* [TASK DESCRIPTION]:
Say the number of lines in the records below that hold the word "repository", and only that number.

* [INPUT MATERIAL]:
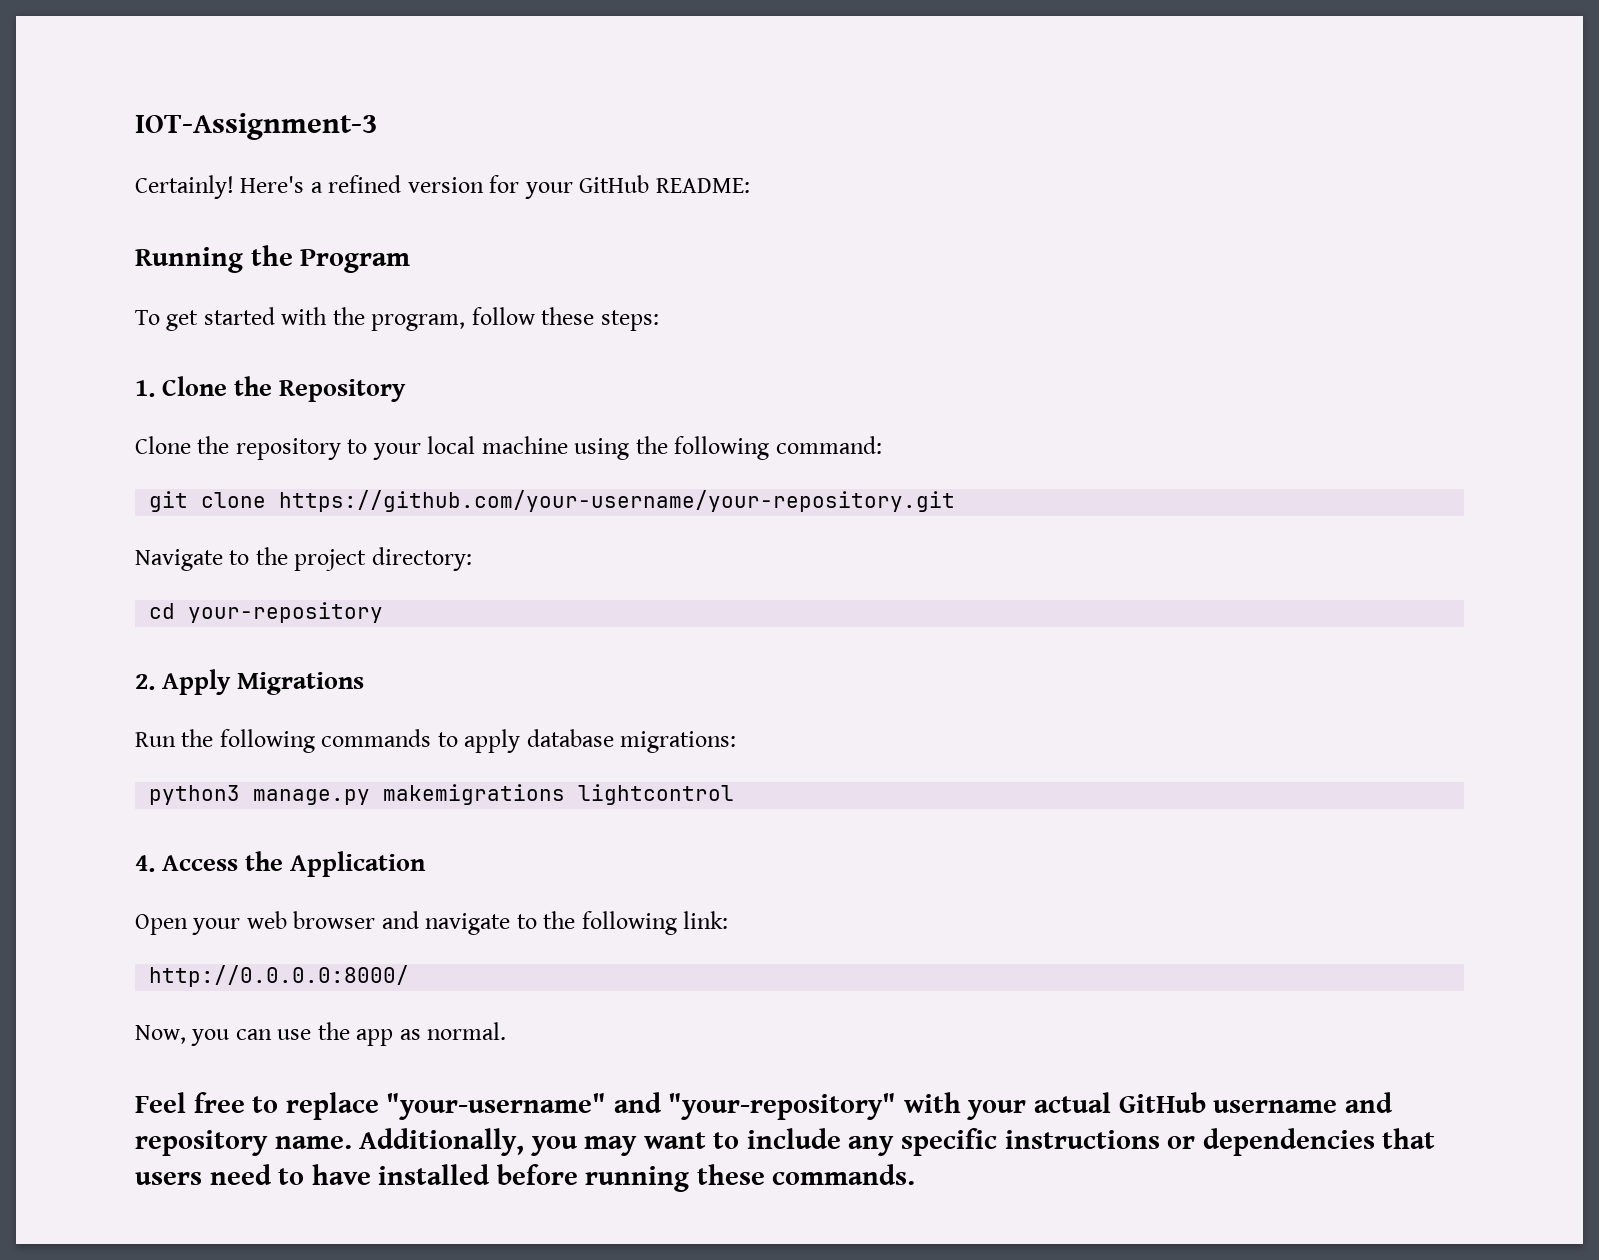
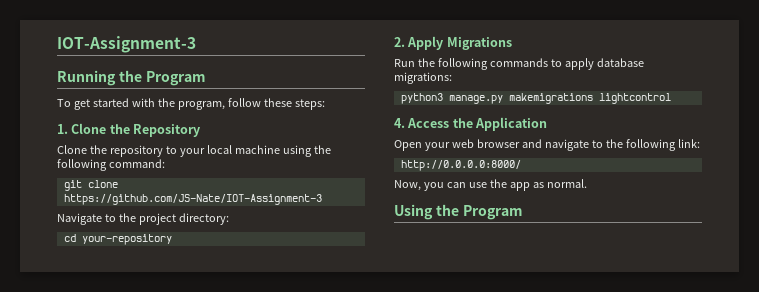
- Certainly! Here's a refined version for your GitHub README:
- git clone https://github.com/your-username/your-repository.git
+ git clone https://github.com/JS-Nate/IOT-Assignment-3
- Feel free to replace "your-username" and "your-repository" with your actual GitHub username and repository name. Additionally, you may want to include any specific instructions or dependencies that users need to have installed before running these commands.
+ Using the Program

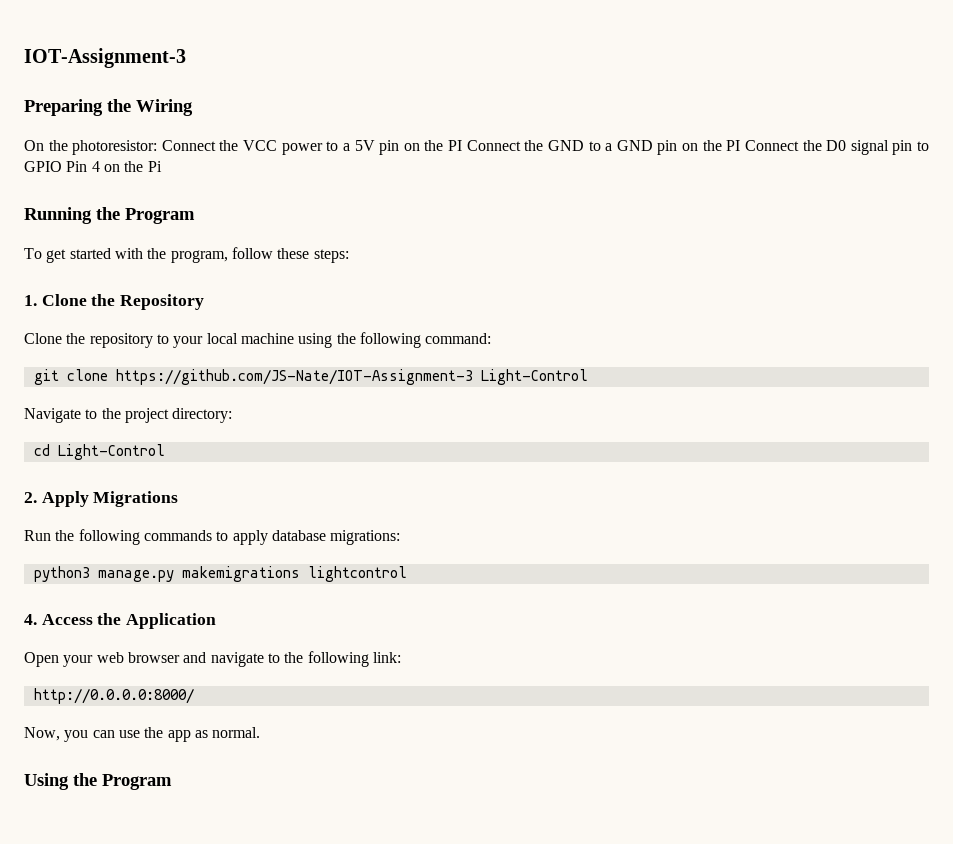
+ Preparing the Wiring
+ On the photoresistor: Connect the VCC power to a 5V pin on the PI Connect the GND to a GND pin on the PI Connect the D0 signal pin to GPIO Pin 4 on the Pi
- git clone https://github.com/JS-Nate/IOT-Assignment-3
+ git clone https://github.com/JS-Nate/IOT-Assignment-3 Light-Control
- cd your-repository
+ cd Light-Control

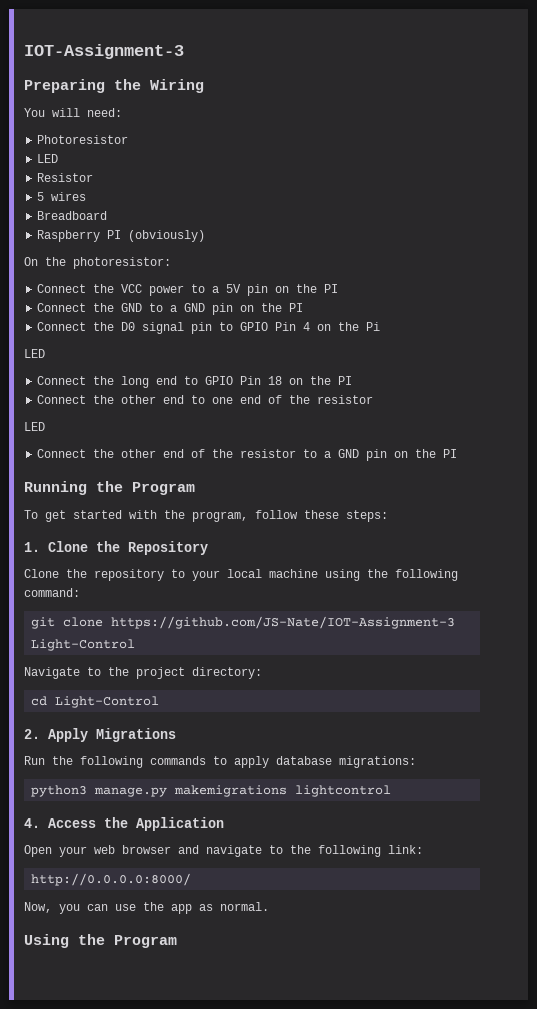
+ You will need:
+ Photoresistor
+ LED
+ Resistor
+ 5 wires
+ Breadboard
+ Raspberry PI (obviously)
- On the photoresistor: Connect the VCC power to a 5V pin on the PI Connect the GND to a GND pin on the PI Connect the D0 signal pin to GPIO Pin 4 on the Pi
+ On the photoresistor:
+ Connect the VCC power to a 5V pin on the PI
+ Connect the GND to a GND pin on the PI
+ Connect the D0 signal pin to GPIO Pin 4 on the Pi
+ LED
+ Connect the long end to GPIO Pin 18 on the PI
+ Connect the other end to one end of the resistor
+ LED
+ Connect the other end of the resistor to a GND pin on the PI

* [OUTPUT FOR THIS EXERCISE]:
3